A “antropologia simétrica”, expressão cunhada por Bruno Latour, é então eleita como antídoto a esses “grandes divisores” na medida em que permite o estabelecimento de um diálogo não apenas entre áreas do conhecimento, mas entre mundos, por exemplo, o mundo ameríndio e o da ciência moderna. Afinal, se todos somos nativos, todos somos, de um ponto de vista reverso, antropólogos, como propôs Roy Wagner. Nessa dupla condição comum, e nessa possibilidade de transitar entre esses pontos de vista, é que se estabelece uma reflexividade propriamente antropológica, como sustentou Marilyn Strathern. Wagner, Strathern e Latour são considerados inspiradores da Rede Abaeté de Antropologia Simétrica. Seguindo os seus atalhos, fortemente críticos a uma antropologia standard, torna-se possível aproximar os estudos sobre os “outros” e sobre “nós mesmos” de modo a desestabilizar os modelos teóricos dominantes e enfatizar que o conhecimento antropológico não é jamais reflexo de um ponto de vista neutro ou total e só pode ser construído na interlocução com aqueles entre os quais se estuda.

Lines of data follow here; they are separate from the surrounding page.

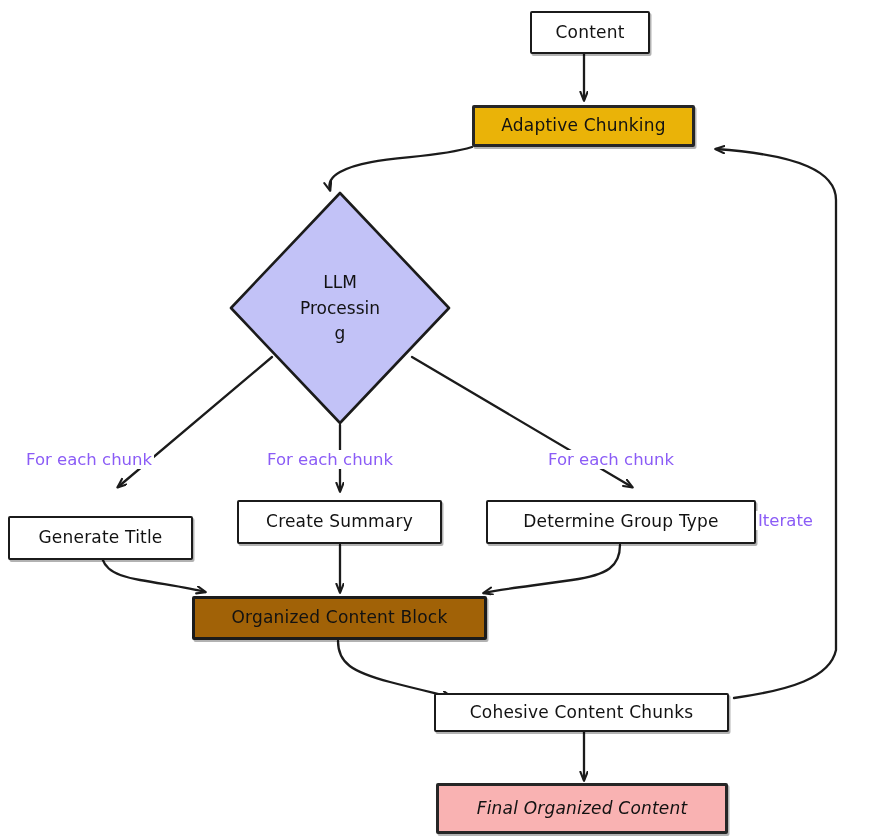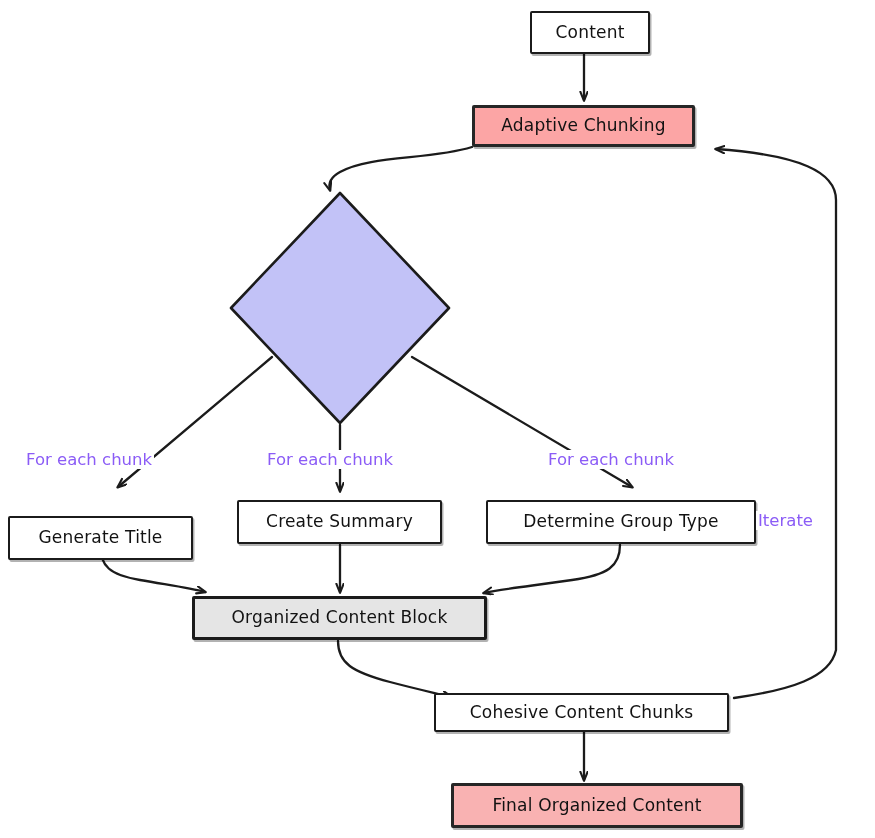"Adaptive Chunking" .node.accent { background: #fca5a5 -> #eab308 }
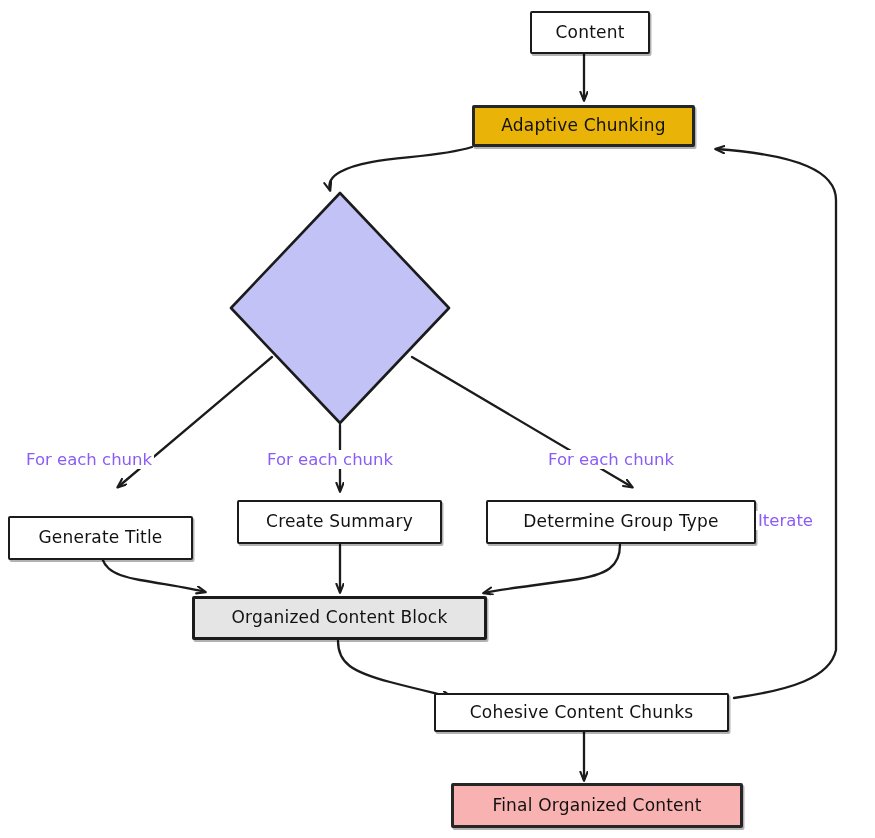"LLM" div.diamond-label { html: none -> <div> <span>LLM</span> <span>Processin</span> <span>g</span> </div> }
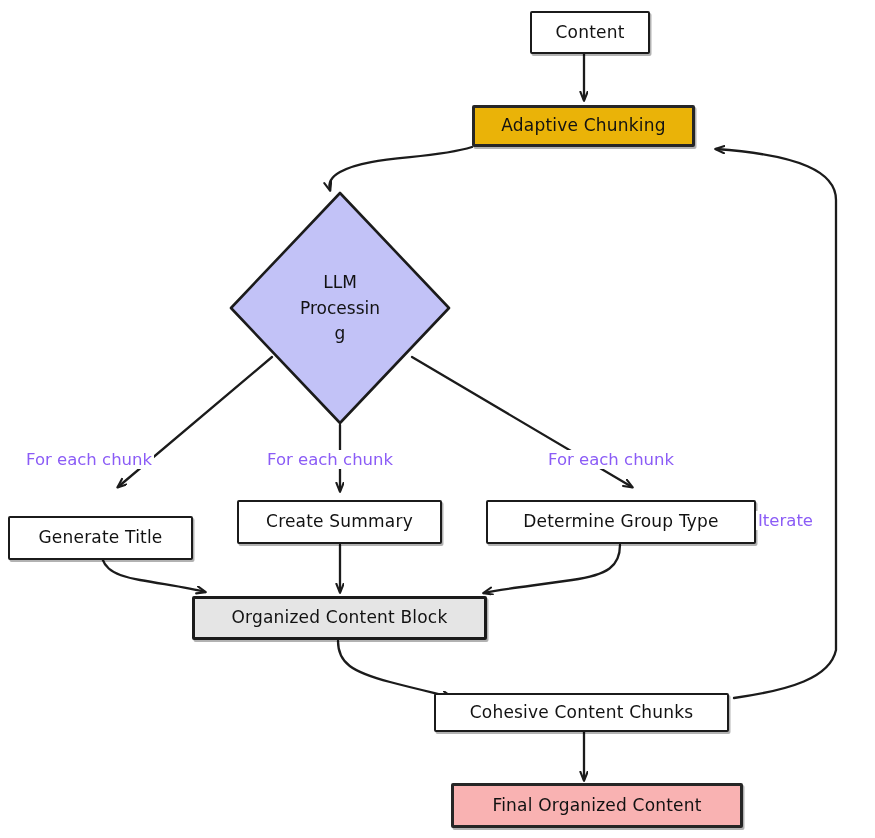"Organized Content Block" .node.good { background: #e5e5e5 -> #a16207 }
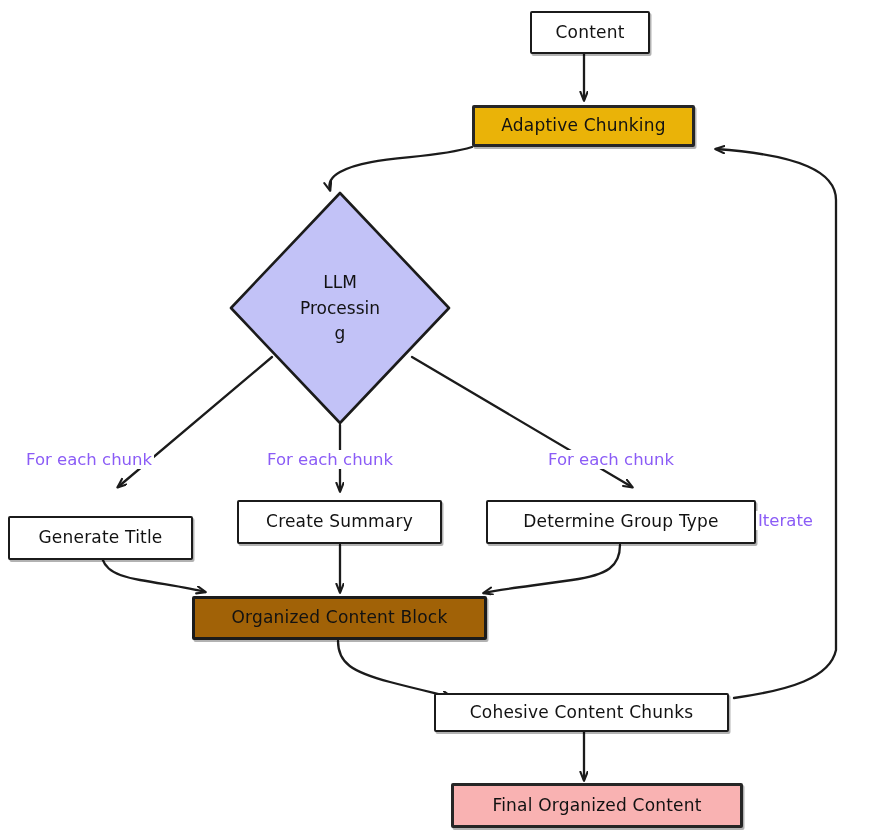"Final Organized Content" div.node { font-style: none -> italic; height: 45px -> 51px; left: 451px -> 436px }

A idéia de que o conhecimento antropológico é construído em rede ressoa, enfim, na experiência de diluição da autoria. Como frisam Goldman e Viveiros de Castro, na entrevista que se segue e na qual as falas de ambos se encontram propositalmente fundidas, a internet e o wiki servem como instrumentos para a produção de um texto que é fruto de uma multiplicidade autoral. O autor deixa de ser Viveiros de Castro ou Goldman, individualmente ou em parceria, ou mesmo o conjunto de intervenções realizadas por outros autores nos textos disponibilizados. O autor passa a ser, então, a própria Abaeté, um “coletivo” ou “rede de associações”. Nesse sentido, como consta no texto-piloto, “Simetria, reversibilidade e reflexividade”, Abaeté adquire o estatuto de um palimpsesto, ela é um “objeto discursivo em situação de interpolação, enunciado por uma multiplicidade autoral antes que por autores múltiplos”.

Idéias

A idéia da Rede Abaeté veio de uma experiência anterior feita por um de nós (Eduardo Viveiros de Castro): a tentativa de elaboração de um texto “coletivo” por meio da Internet. Trata- se do Projeto AmaZone, que permanece ativo na rede, no endereço http://nansi.abaetenet.net/a-onça-e-a-diferença-projeto-amazone. Esta página é ligada ao NuTI (Núcleo de Transformações Indígenas), que reúne pesquisadores da área de etnologia indígena. Em função disso, aconteceram alguns encontros no Museu, em princípio para que esses pesquisadores apresentassem seus trabalhos. Mas aí aconteceu algo de relativamente inédito, ao menos no Museu Nacional: muita gente que não trabalha especificamente com etnologia se interessou pelos encontros e pelas discussões. Imaginamos então, inicialmente, criar uma página parecida com a AmaZone, e, depois, tentar estabelecer uma rede, a Abaeté.

Desconexões, reconexões

A rede busca uma nova forma de conexão entre pessoas mais interessadas em pensar e discutir o que os antropólogos estão efetivamente fazendo hoje do que aquilo se ensina como antropologia na universidade. Como observou Tim Ingold, a distância entre essas duas antropologias parece aumentar a cada dia. A forma rede é importante. Buscamos maneiras de criar conexões que não se assemelhem ao modelo das associações prossionais, ou do grupo de pesquisadores que se juntam para fazer um projeto, obter um financiamento etc. Esses modelos são perfeitamente normais e admiráveis, claro, mas será que não temos criatividade suciente para usar o tipo de experiência que a antropologia suscita e promover outras formas de associação? Vários planos estão em jogo: as formas de associação, os modos de transmissão do saber e das experiências de cada um, o cruzamento de divisões internas, e assim por diante. Nesse sentido, a fronteira entre as chamadas “etnologia indígena” e “antropologia das sociedades complexas” é particularmente perniciosa, porque tende a barrar esse tipo de conexão.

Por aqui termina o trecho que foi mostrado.